━━━━━ Information shown ━━━━━

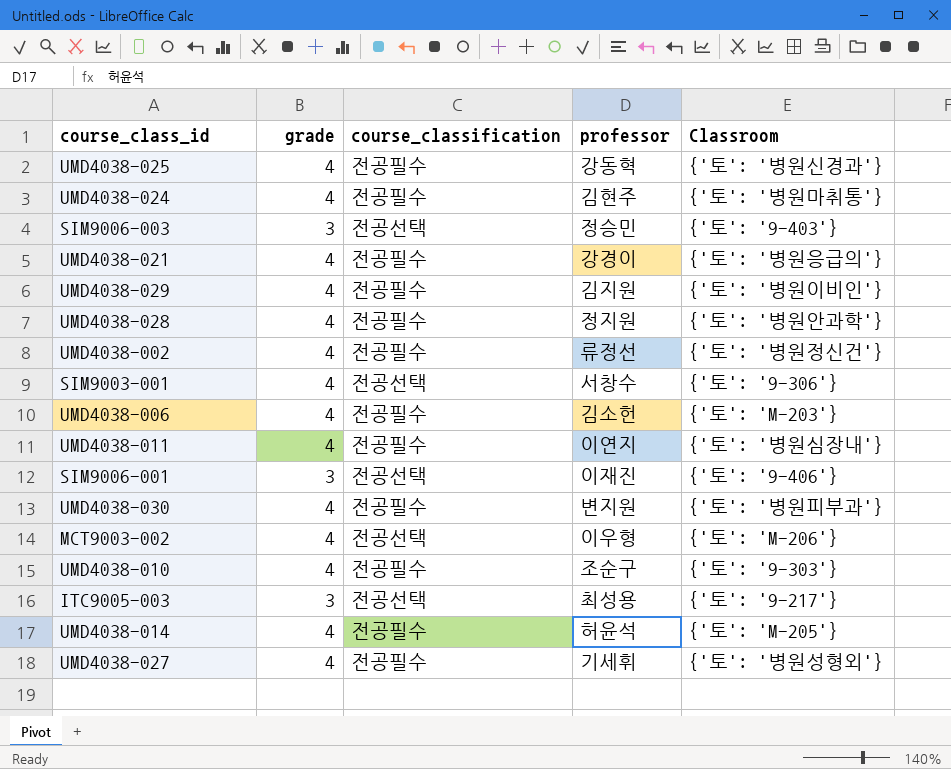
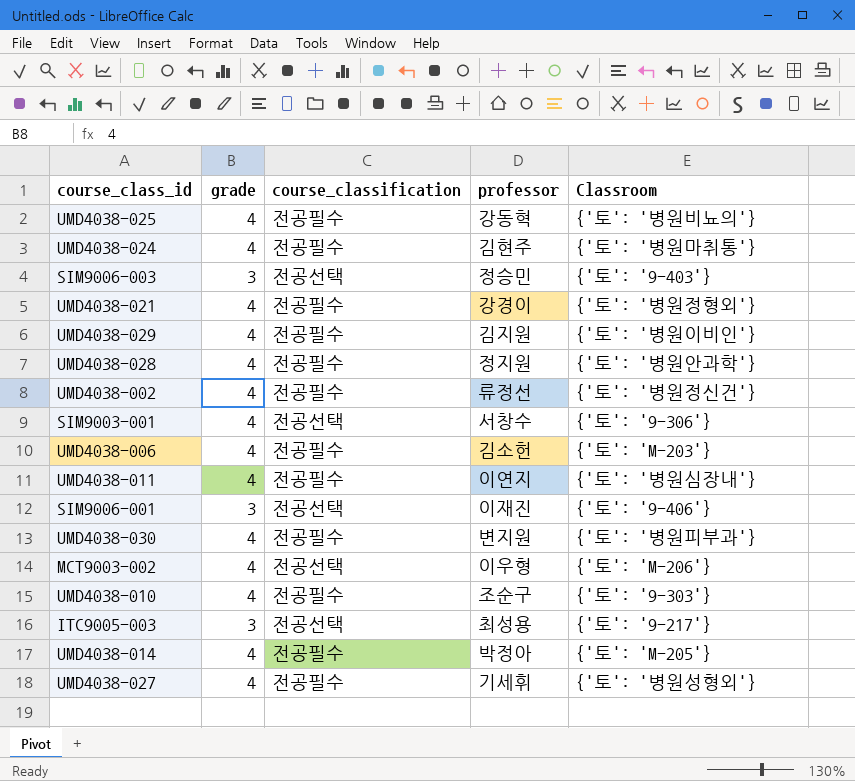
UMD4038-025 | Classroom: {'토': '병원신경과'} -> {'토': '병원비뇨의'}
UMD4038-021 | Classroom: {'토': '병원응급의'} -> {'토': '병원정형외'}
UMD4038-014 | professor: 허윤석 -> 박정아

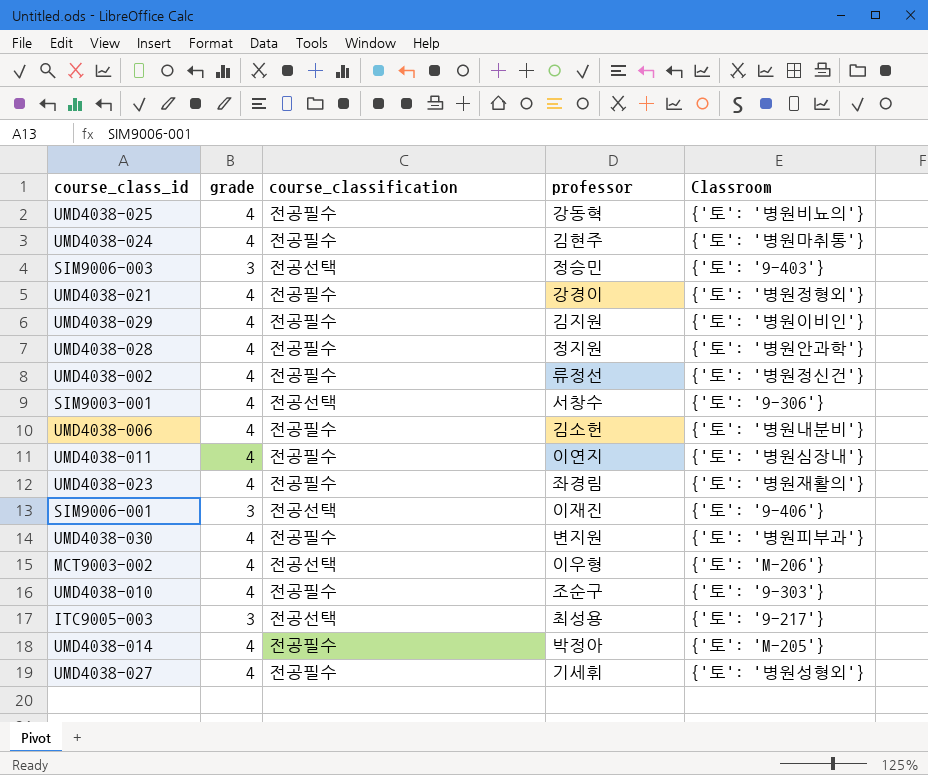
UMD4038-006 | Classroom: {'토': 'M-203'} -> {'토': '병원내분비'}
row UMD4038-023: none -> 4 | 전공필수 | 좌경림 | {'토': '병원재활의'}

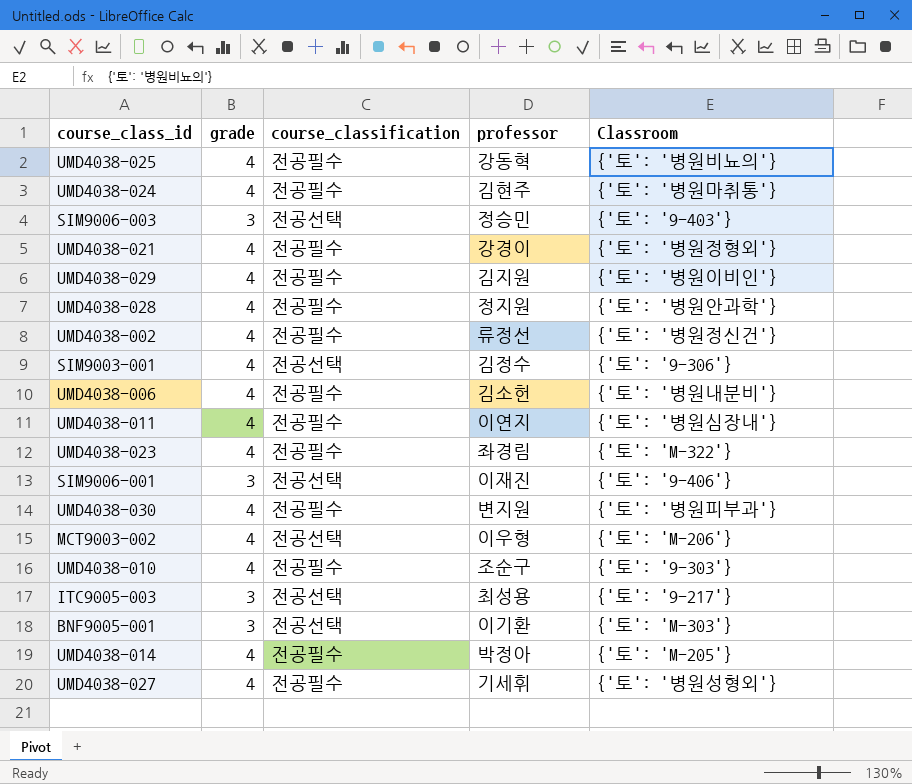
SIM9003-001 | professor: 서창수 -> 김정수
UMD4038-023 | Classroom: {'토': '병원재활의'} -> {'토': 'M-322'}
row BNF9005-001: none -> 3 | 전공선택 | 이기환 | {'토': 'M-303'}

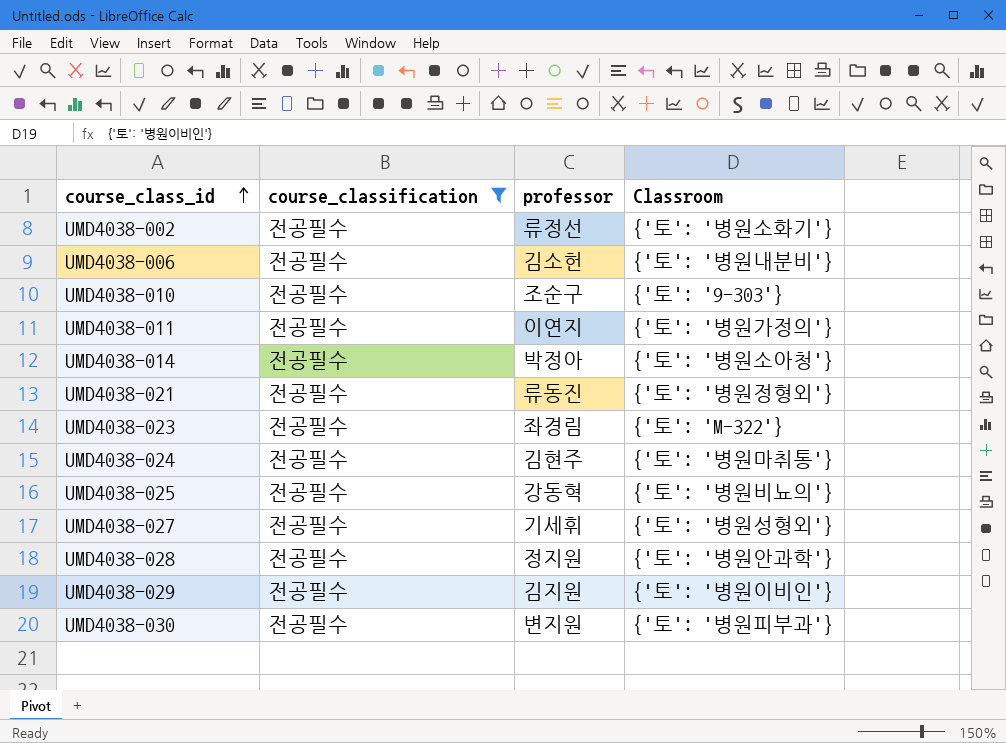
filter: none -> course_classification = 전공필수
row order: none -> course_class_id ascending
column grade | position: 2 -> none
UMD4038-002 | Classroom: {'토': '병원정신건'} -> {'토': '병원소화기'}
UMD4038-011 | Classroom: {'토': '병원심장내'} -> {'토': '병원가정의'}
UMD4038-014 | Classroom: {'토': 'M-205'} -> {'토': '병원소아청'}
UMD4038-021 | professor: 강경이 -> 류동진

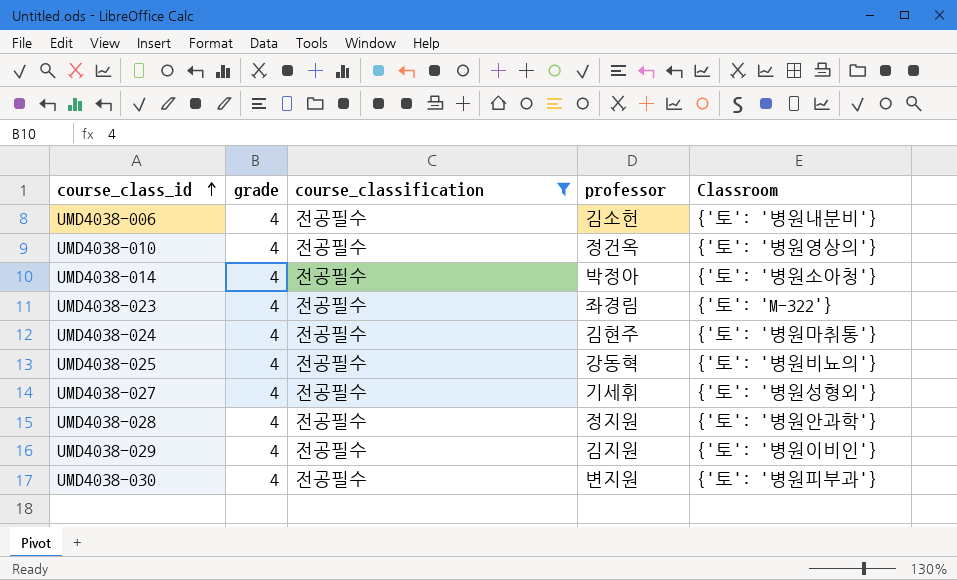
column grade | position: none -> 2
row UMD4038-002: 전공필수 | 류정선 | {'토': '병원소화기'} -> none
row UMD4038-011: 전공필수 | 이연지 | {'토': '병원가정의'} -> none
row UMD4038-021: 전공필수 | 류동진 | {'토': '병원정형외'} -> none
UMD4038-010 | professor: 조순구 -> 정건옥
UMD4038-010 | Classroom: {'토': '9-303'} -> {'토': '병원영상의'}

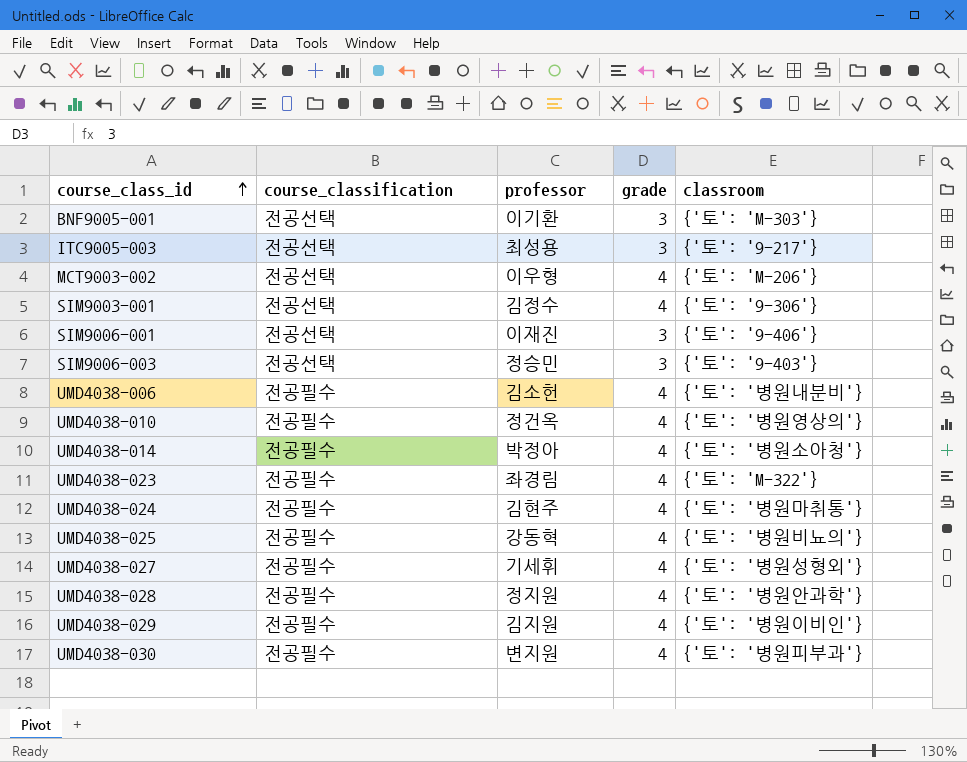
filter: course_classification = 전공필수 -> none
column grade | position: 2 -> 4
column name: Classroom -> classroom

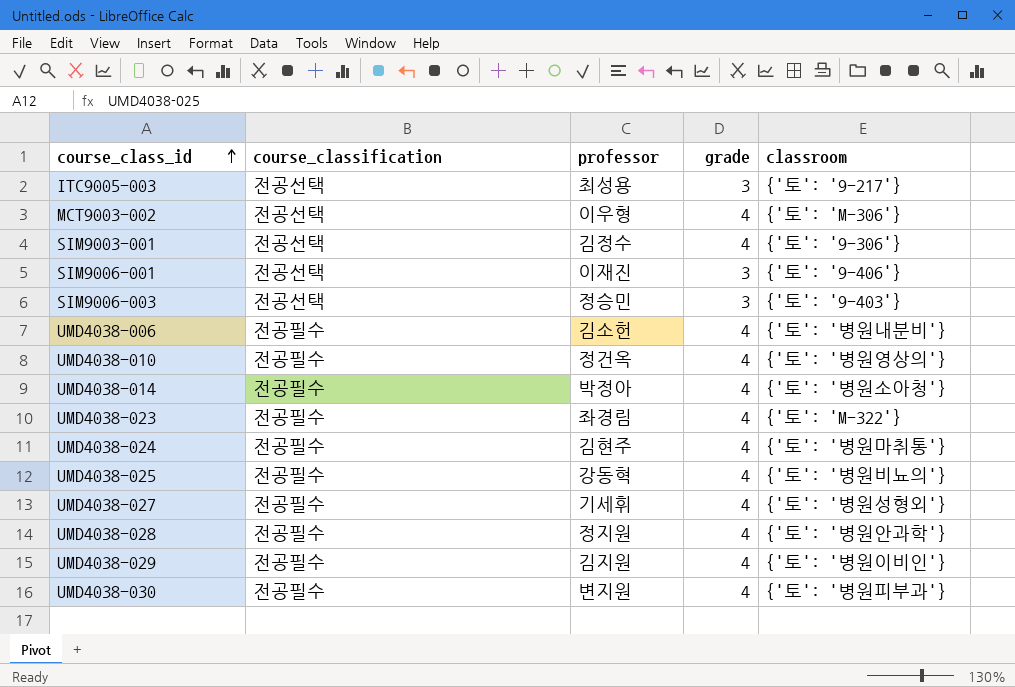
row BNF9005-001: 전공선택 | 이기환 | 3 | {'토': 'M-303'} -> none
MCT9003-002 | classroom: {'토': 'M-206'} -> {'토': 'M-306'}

━━━━━

**Assignment:** Extract the full listing exactly, with the pictures left out.

**Result of this task:**
UMD4038-025 | Classroom: {'토': '병원신경과'} -> {'토': '병원비뇨의'}
UMD4038-021 | Classroom: {'토': '병원응급의'} -> {'토': '병원정형외'}
UMD4038-014 | professor: 허윤석 -> 박정아

UMD4038-006 | Classroom: {'토': 'M-203'} -> {'토': '병원내분비'}
row UMD4038-023: none -> 4 | 전공필수 | 좌경림 | {'토': '병원재활의'}

SIM9003-001 | professor: 서창수 -> 김정수
UMD4038-023 | Classroom: {'토': '병원재활의'} -> {'토': 'M-322'}
row BNF9005-001: none -> 3 | 전공선택 | 이기환 | {'토': 'M-303'}

filter: none -> course_classification = 전공필수
row order: none -> course_class_id ascending
column grade | position: 2 -> none
UMD4038-002 | Classroom: {'토': '병원정신건'} -> {'토': '병원소화기'}
UMD4038-011 | Classroom: {'토': '병원심장내'} -> {'토': '병원가정의'}
UMD4038-014 | Classroom: {'토': 'M-205'} -> {'토': '병원소아청'}
UMD4038-021 | professor: 강경이 -> 류동진

column grade | position: none -> 2
row UMD4038-002: 전공필수 | 류정선 | {'토': '병원소화기'} -> none
row UMD4038-011: 전공필수 | 이연지 | {'토': '병원가정의'} -> none
row UMD4038-021: 전공필수 | 류동진 | {'토': '병원정형외'} -> none
UMD4038-010 | professor: 조순구 -> 정건옥
UMD4038-010 | Classroom: {'토': '9-303'} -> {'토': '병원영상의'}

filter: course_classification = 전공필수 -> none
column grade | position: 2 -> 4
column name: Classroom -> classroom

row BNF9005-001: 전공선택 | 이기환 | 3 | {'토': 'M-303'} -> none
MCT9003-002 | classroom: {'토': 'M-206'} -> {'토': 'M-306'}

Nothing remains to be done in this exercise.